Oct. 6 (Bloomberg) -- Farmland investments may return an average of 8 percent to 12 percent annually as global food demand increases, said the largest U.S. pension manager for teachers and academic researchers with $469 billion of assets.
The company has $2.5 billion invested in farmland and owns about 600,000 hectares (1.48 million acres) mostly in the U.S., Brazil and Australia, said Jose Minaya, 40, a managing director and head of natural resources and infrastructure investments at New York-based TIAA-CREF.
“From a historical point of view, farmland has generated returns of 8 percent to 12 percent a year and we expect that to continue over the long term,” Minaya said.
Farms are attracting investors such as billionaire George Soros as rising incomes in China and India and a growing world population increase demand for food and fuel. Food production will have to climb 70 percent by 2050 as the population rises to 9.2 billion from 6.9 billion in 2010, according to the United Nations. Global food costs reached a record in February after weather ruined crops from Canada to Australia and Russia.

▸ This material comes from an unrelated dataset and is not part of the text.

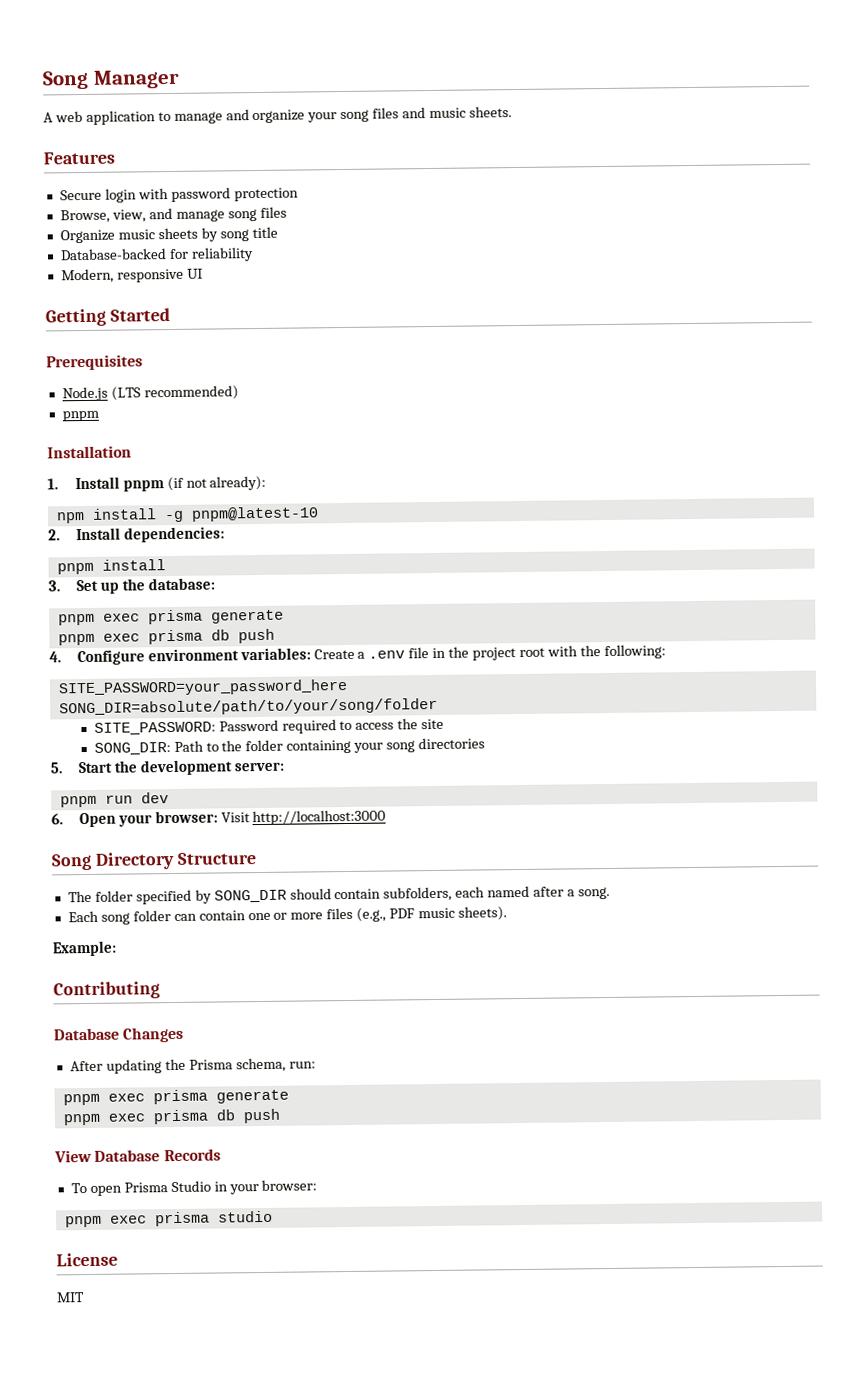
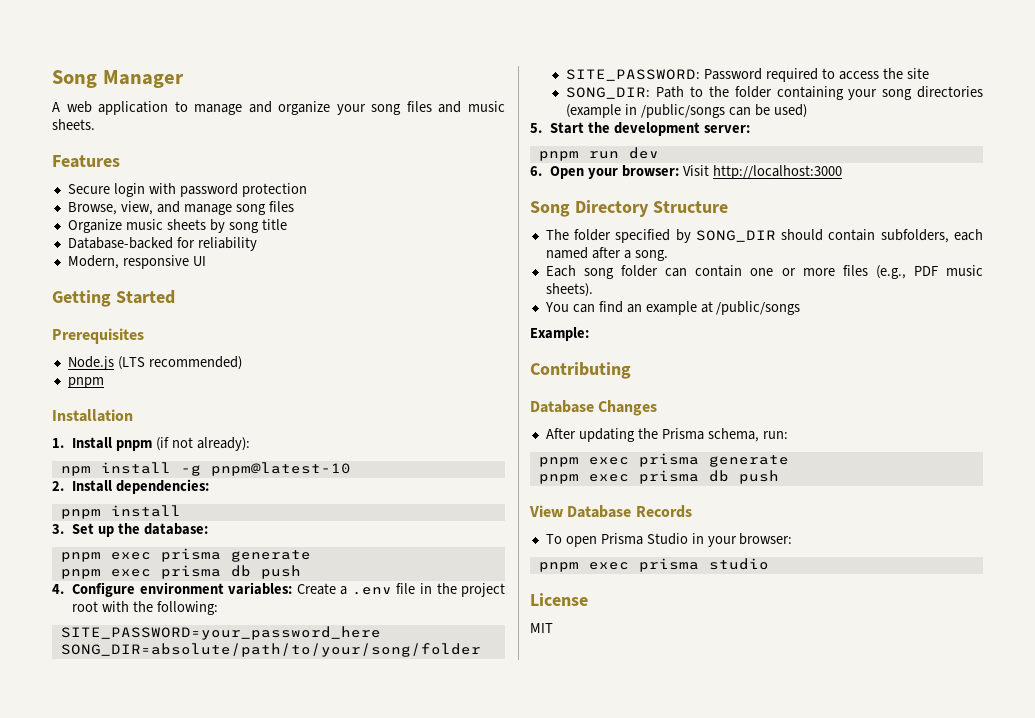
- SONG_DIR: Path to the folder containing your song directories
+ SONG_DIR: Path to the folder containing your song directories (example in /public/songs can be used)
+ You can find an example at /public/songs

The Standard & Poor’s Spot Index of 24 commodities has dropped 21 percent from its April high on concern the European debt crisis would slow growth and curb demand. The gauge had more than doubled since the start of 2009. The MSCI All-Country World Index of global equities lost 22 percent from its May high.
Farmland is an asset class that’s “pretty steady” and delivers stable income returns with capital appreciation that tracks slightly above inflation, said Minaya, who previously worked for AIG Global Investment Group and Merrill Lynch & Co.
The company is seeking to expand in grain-exporting countries and hold investments for as long as 30 years, he said in an interview Sept. 30. “We can easily be twice the size that we are today” if the right opportunities arise, he said.
The pension manager buys land and leases it back to farmers, he said. The investments are in “mature and established” regions, in “the bigger farms” and in countries that export grain, he said. Returns in the past few years have been at the high end of the 8 percent to 12 percent range, he said Sept. 30.
“On aggregate, it does look like a pretty good bet,” said Michael Creed, an agribusiness economist at National Australia Bank Ltd. “We’re entering a period of rapid growth in emerging-market demand for higher protein,” which is increasing use of grains to feed poultry and livestock, he said from Melbourne.
TIAA-CREF is one of eight institutional investors representing $1.3 trillion in assets that have endorsed a set of Farmland Principles ranging from environmental sustainability to transparency and respect for land rights, it said on Sept. 6.
Farmland values in one of the most-productive regions in the U.S. Midwest soared 17 percent in the second quarter as higher grain prices made real estate more attractive, the Federal Reserve Bank of Chicago said on Aug. 17. The increase from a year ago in the area including Illinois, Indiana, Iowa and Wisconsin was the biggest since the 1970s, it said.
A fund controlled by George Soros owns 23 percent of South American farmland venture Adecoagro SA, Bloomberg data show. The company is involved in the production of grains, oilseeds, dairy, sugar, ethanol, coffee, cotton and cattle meat, and has operations in Argentina, Brazil and Uruguay, its website said.
Shrinking land and water supply in countries including China and India, will limit their capacity to boost food production, creating import demand, Minaya said. That’s going to be met by the major exporting regions in North and South America, Australia, and parts of Central and Eastern Europe, he said.
As well as the U.S., Australia and Brazil, the company has a smaller level of investments in Poland and Romania, he said.